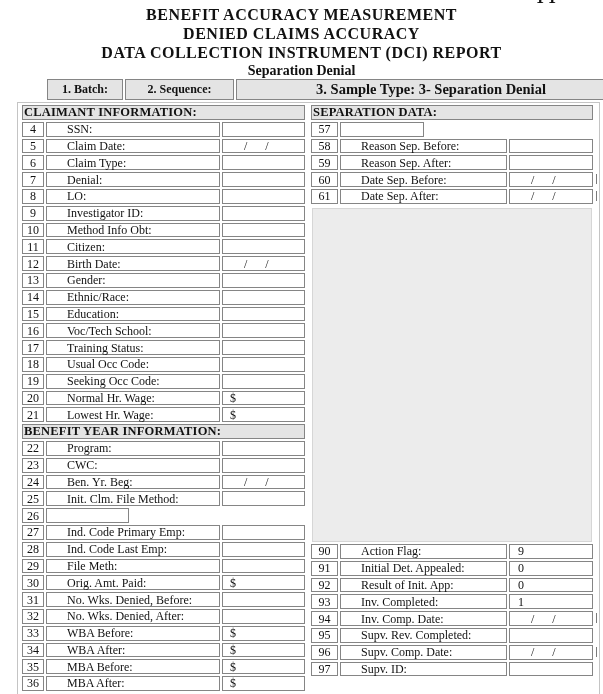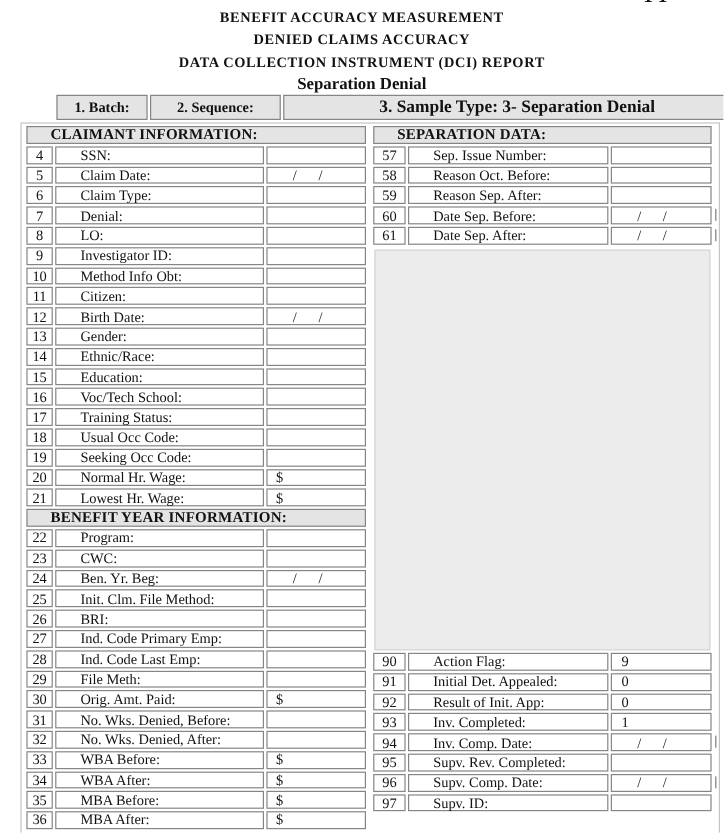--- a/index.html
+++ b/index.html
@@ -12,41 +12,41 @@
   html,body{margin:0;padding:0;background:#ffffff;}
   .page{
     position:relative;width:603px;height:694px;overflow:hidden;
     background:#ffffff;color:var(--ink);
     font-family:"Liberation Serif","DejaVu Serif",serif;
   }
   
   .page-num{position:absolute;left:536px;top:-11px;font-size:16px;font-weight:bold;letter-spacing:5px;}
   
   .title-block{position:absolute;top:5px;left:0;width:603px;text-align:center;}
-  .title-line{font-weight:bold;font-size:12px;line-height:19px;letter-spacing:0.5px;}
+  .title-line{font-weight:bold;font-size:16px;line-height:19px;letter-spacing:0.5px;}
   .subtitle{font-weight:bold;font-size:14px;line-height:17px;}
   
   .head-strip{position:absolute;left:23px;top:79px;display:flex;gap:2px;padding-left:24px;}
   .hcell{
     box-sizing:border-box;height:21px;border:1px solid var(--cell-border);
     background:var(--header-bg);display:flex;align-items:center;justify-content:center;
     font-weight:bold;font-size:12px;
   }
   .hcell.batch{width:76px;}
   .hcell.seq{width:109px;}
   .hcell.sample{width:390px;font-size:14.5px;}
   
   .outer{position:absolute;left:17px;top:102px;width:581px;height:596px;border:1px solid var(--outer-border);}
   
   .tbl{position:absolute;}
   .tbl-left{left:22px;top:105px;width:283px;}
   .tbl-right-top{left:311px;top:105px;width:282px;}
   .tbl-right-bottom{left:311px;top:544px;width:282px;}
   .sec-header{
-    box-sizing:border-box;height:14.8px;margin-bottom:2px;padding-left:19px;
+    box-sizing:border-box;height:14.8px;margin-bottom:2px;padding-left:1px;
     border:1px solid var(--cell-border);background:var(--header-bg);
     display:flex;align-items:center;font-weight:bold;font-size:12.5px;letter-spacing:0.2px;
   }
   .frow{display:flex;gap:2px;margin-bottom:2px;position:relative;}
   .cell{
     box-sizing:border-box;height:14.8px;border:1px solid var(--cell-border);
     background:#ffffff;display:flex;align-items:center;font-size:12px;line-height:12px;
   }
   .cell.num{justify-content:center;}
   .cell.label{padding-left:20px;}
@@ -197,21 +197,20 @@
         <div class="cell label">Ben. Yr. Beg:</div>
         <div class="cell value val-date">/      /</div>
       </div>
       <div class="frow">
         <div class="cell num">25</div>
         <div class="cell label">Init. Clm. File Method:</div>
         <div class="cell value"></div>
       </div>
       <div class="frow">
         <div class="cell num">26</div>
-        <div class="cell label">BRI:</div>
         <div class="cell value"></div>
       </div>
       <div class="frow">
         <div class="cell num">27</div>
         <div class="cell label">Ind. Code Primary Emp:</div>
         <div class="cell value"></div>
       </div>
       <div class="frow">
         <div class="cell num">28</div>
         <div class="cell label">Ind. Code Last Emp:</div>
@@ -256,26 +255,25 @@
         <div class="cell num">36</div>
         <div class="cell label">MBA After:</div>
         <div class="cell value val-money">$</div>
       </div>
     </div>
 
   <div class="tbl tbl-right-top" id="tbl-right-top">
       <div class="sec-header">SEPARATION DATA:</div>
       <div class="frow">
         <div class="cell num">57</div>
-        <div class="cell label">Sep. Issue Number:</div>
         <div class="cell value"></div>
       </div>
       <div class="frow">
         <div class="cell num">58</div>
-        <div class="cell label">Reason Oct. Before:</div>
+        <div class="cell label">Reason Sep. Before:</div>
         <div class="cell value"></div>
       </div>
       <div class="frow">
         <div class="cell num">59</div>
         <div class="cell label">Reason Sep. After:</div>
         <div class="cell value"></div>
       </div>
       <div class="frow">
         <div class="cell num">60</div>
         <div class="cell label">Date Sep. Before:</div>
■ ■ ■ ■
WHAT YOU HAVE TO DO — The reply must match the records exactly, apart from the pictures, which are left out.

EXERCISE RESPONSE —
--- a/index.html
+++ b/index.html
@@ -12,41 +12,41 @@
   html,body{margin:0;padding:0;background:#ffffff;}
   .page{
     position:relative;width:603px;height:694px;overflow:hidden;
     background:#ffffff;color:var(--ink);
     font-family:"Liberation Serif","DejaVu Serif",serif;
   }
   
   .page-num{position:absolute;left:536px;top:-11px;font-size:16px;font-weight:bold;letter-spacing:5px;}
   
   .title-block{position:absolute;top:5px;left:0;width:603px;text-align:center;}
-  .title-line{font-weight:bold;font-size:12px;line-height:19px;letter-spacing:0.5px;}
+  .title-line{font-weight:bold;font-size:16px;line-height:19px;letter-spacing:0.5px;}
   .subtitle{font-weight:bold;font-size:14px;line-height:17px;}
   
   .head-strip{position:absolute;left:23px;top:79px;display:flex;gap:2px;padding-left:24px;}
   .hcell{
     box-sizing:border-box;height:21px;border:1px solid var(--cell-border);
     background:var(--header-bg);display:flex;align-items:center;justify-content:center;
     font-weight:bold;font-size:12px;
   }
   .hcell.batch{width:76px;}
   .hcell.seq{width:109px;}
   .hcell.sample{width:390px;font-size:14.5px;}
   
   .outer{position:absolute;left:17px;top:102px;width:581px;height:596px;border:1px solid var(--outer-border);}
   
   .tbl{position:absolute;}
   .tbl-left{left:22px;top:105px;width:283px;}
   .tbl-right-top{left:311px;top:105px;width:282px;}
   .tbl-right-bottom{left:311px;top:544px;width:282px;}
   .sec-header{
-    box-sizing:border-box;height:14.8px;margin-bottom:2px;padding-left:19px;
+    box-sizing:border-box;height:14.8px;margin-bottom:2px;padding-left:1px;
     border:1px solid var(--cell-border);background:var(--header-bg);
     display:flex;align-items:center;font-weight:bold;font-size:12.5px;letter-spacing:0.2px;
   }
   .frow{display:flex;gap:2px;margin-bottom:2px;position:relative;}
   .cell{
     box-sizing:border-box;height:14.8px;border:1px solid var(--cell-border);
     background:#ffffff;display:flex;align-items:center;font-size:12px;line-height:12px;
   }
   .cell.num{justify-content:center;}
   .cell.label{padding-left:20px;}
@@ -197,21 +197,20 @@
         <div class="cell label">Ben. Yr. Beg:</div>
         <div class="cell value val-date">/      /</div>
       </div>
       <div class="frow">
         <div class="cell num">25</div>
         <div class="cell label">Init. Clm. File Method:</div>
         <div class="cell value"></div>
       </div>
       <div class="frow">
         <div class="cell num">26</div>
-        <div class="cell label">BRI:</div>
         <div class="cell value"></div>
       </div>
       <div class="frow">
         <div class="cell num">27</div>
         <div class="cell label">Ind. Code Primary Emp:</div>
         <div class="cell value"></div>
       </div>
       <div class="frow">
         <div class="cell num">28</div>
         <div class="cell label">Ind. Code Last Emp:</div>
@@ -256,26 +255,25 @@
         <div class="cell num">36</div>
         <div class="cell label">MBA After:</div>
         <div class="cell value val-money">$</div>
       </div>
     </div>
 
   <div class="tbl tbl-right-top" id="tbl-right-top">
       <div class="sec-header">SEPARATION DATA:</div>
       <div class="frow">
         <div class="cell num">57</div>
-        <div class="cell label">Sep. Issue Number:</div>
         <div class="cell value"></div>
       </div>
       <div class="frow">
         <div class="cell num">58</div>
-        <div class="cell label">Reason Oct. Before:</div>
+        <div class="cell label">Reason Sep. Before:</div>
         <div class="cell value"></div>
       </div>
       <div class="frow">
         <div class="cell num">59</div>
         <div class="cell label">Reason Sep. After:</div>
         <div class="cell value"></div>
       </div>
       <div class="frow">
         <div class="cell num">60</div>
         <div class="cell label">Date Sep. Before:</div>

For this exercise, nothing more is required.